- **Assignment**:
When you find the word "Effects" in a line of the entries, please copy the whole line.

- **Study material**:

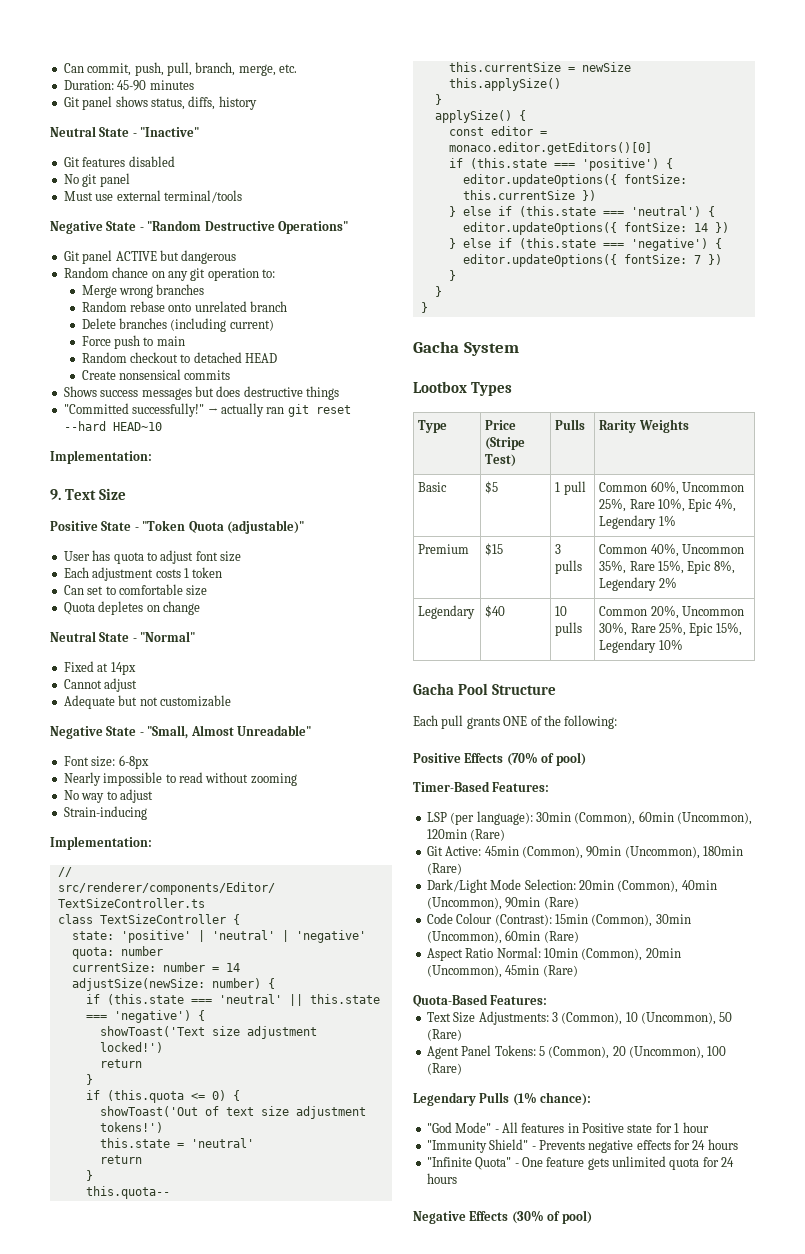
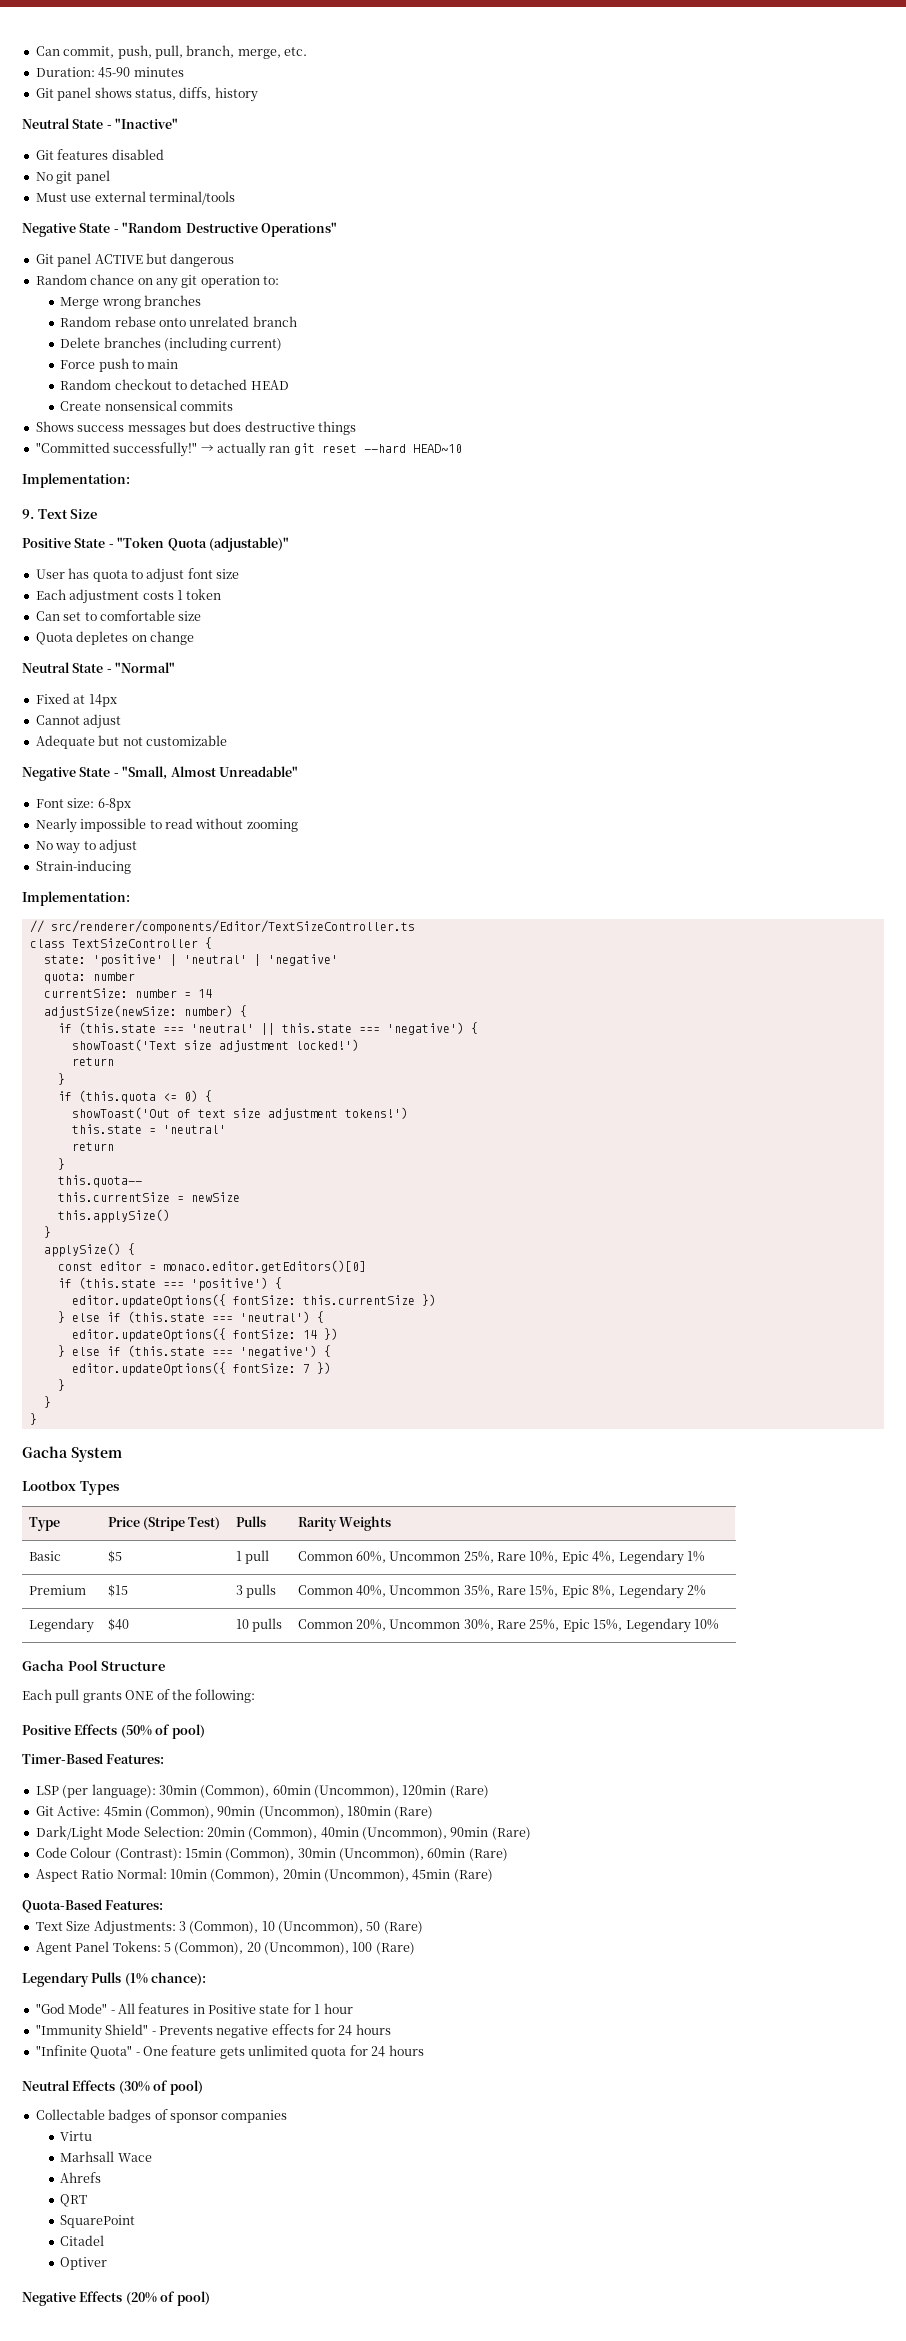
- Positive Effects (70% of pool)
+ Positive Effects (50% of pool)
- Negative Effects (30% of pool)
+ Neutral Effects (30% of pool)
+ Collectable badges of sponsor companies
+ Virtu
+ Marhsall Wace
+ Ahrefs
+ QRT
+ SquarePoint
+ Citadel
+ Optiver
+ Negative Effects (20% of pool)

- **Solution to this exercise**:
- Positive Effects (70% of pool)
+ Positive Effects (50% of pool)
- Negative Effects (30% of pool)
+ Neutral Effects (30% of pool)
+ Negative Effects (20% of pool)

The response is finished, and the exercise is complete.